16" SE wheels with used tires = $600.00 at a local yonk yard

20" rims without tires = $535.00 at ebay


My BaBy: http://images.cardomain.com/member_images/5/web/389000-389999/389990_50_full.jpg


----------



## Jeff (Oct 17, 2002)

You can find 16" SE wheels for cheaper than $600 _shipped to your door_. I sold mine to a guy on the east coast for $400 shipped (with tires).

In regards to your question though...it all depends on what you want the Maxima for.

Something to keep in mind regarding 20" rims = Suffer GREATLY on performance...possibility of bending rim, very high.


----------



## terry dibler (Aug 28, 2002)

i put 17s from a 2002 altima on mine


----------



## FLAVOR247 (Dec 20, 2003)

> 16" SE wheels with used tires = $600.00 at a local yonk yard
> 
> 20" rims without tires = $535.00 at ebay


Dont go with 20's.
The ride will be so harsh with such a low profile tire plus you will have to creep everywhere in hopes of not bending one.
The weight will also effect your driving.
No more quick launches

for 600- 800 you can get a new set of wheels with new tires mounted and balanced here
http://www.wheelmax.com/Specials/specials.html


----------



## maxlineGTR (Apr 16, 2004)

Go with some 19" s...


----------



## nismo_maxima (Nov 10, 2003)

I might get some 18" or 19", I dont know yet, I like this wheels http://cgi.ebay.com/ebaymotors/ws/e...&item=7911453915&rd=1&sspagename=STRK:MEWA:IT

but I dont know, they are very cheap but the may be heavy, what do you think about this wheels?


----------



## Maximeltman (Nov 16, 2003)

I like the Axis Reverbs in 17"...yeeeeah!!


----------



## liqidvenom (Jul 18, 2004)

19's look best imho


----------



## Imobejoas (Jul 4, 2003)

I just got a set of SE wheels. went with 225/55 kumho's.
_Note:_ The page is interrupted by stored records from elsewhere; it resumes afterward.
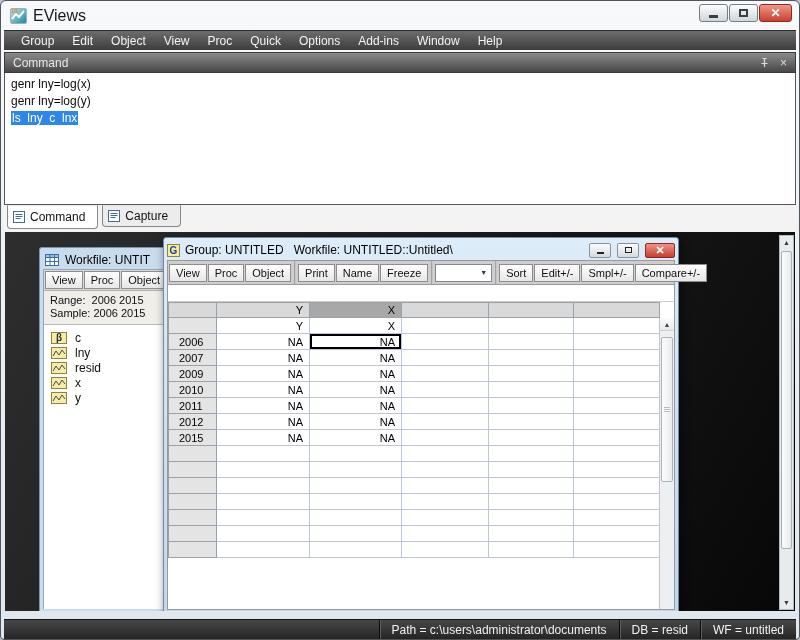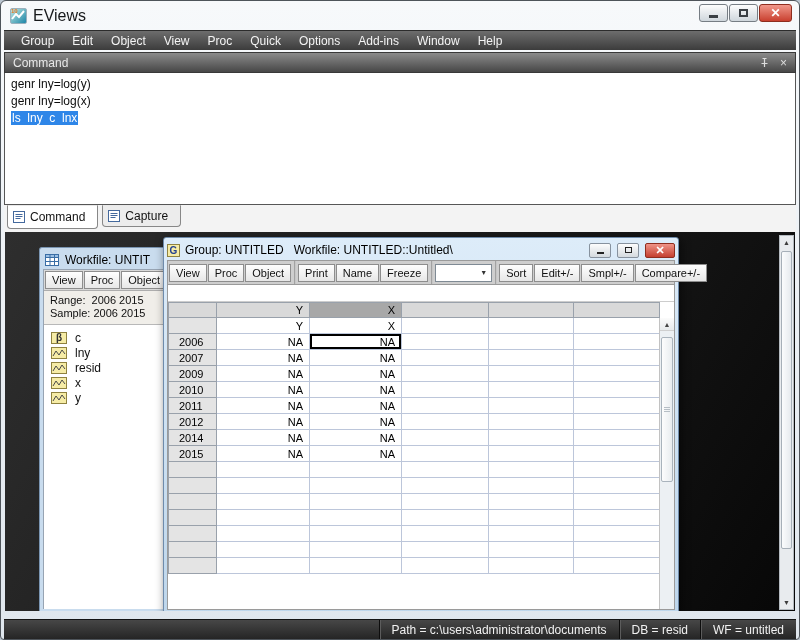--- a/index.html
+++ b/index.html
@@ -171,22 +171,22 @@
     <span>Command</span>
     <span class="sp"></span>
     <span class="ticon">
       <svg width="11" height="11" viewBox="0 0 11 11">
           <path d="M3.5 1.5 h4 M5.5 2 v4.5 M2.5 6.5 h6 M5.5 7 v3" stroke="#dddddd" stroke-width="1.2" fill="none"></path>
         </svg>
     </span>
     <span class="ticon">×</span>
   </div>
   <div class="cmd-body">
+    <div class="pre">genr lny=log(x)</div>
     <div class="pre">genr lny=log(y)</div>
-    <div class="pre">genr lny=log(x)</div>
     <div><span class="sel-line">ls  lny  c  lnx</span></div>
   </div>
 
   <div class="tabstrip">
     <span class="tab">
       <svg width="12" height="12" viewBox="0 0 12 12">
           <rect x="0.5" y="0.5" width="11" height="11" fill="#ffffff" stroke="#44699d"></rect>
           <path d="M2.5 3.5 h7 M2.5 5.5 h7 M2.5 7.5 h5" stroke="#44699d"></path>
         </svg>
       <span>Command</span>
@@ -369,28 +369,20 @@
             </tr>
             <tr>
               <th class="rowh">2012</th>
               <td class="cell">NA</td>
               <td class="cell">NA</td>
               <td class="cell"></td>
                   <td class="cell"></td>
                   <td class="cell"></td>
             </tr>
             <tr>
-              <th class="rowh">2014</th>
-              <td class="cell">NA</td>
-              <td class="cell">NA</td>
-              <td class="cell"></td>
-                  <td class="cell"></td>
-                  <td class="cell"></td>
-            </tr>
-            <tr>
               <th class="rowh">2015</th>
               <td class="cell">NA</td>
               <td class="cell">NA</td>
               <td class="cell"></td>
                   <td class="cell"></td>
                   <td class="cell"></td>
             </tr>
             <tr>
                   <th class="rowh"></th>
                   <td class="cell"></td>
I love 'em. Probably not the best drag setup. 

low profile = careful driving


----------



## Maximeltman (Nov 16, 2003)

nismo_maxima said:


> I might get some 18" or 19", I dont know yet, I like this wheels http://cgi.ebay.com/ebaymotors/ws/e...&item=7911453915&rd=1&sspagename=STRK:MEWA:IT
> 
> but I dont know, they are very cheap but the may be heavy, what do you think about this wheels?


nah...check these out. These are sweet except for the AXIS logo on them..and 17 LBS.

http://cgi.ebay.com/ebaymotors/ws/e...&item=7909903310&rd=1&sspagename=STRK:MEWA:IT


----------



## cardana24 (Oct 15, 2003)

I just got 19's but my 18s are for sale if you are interested


----------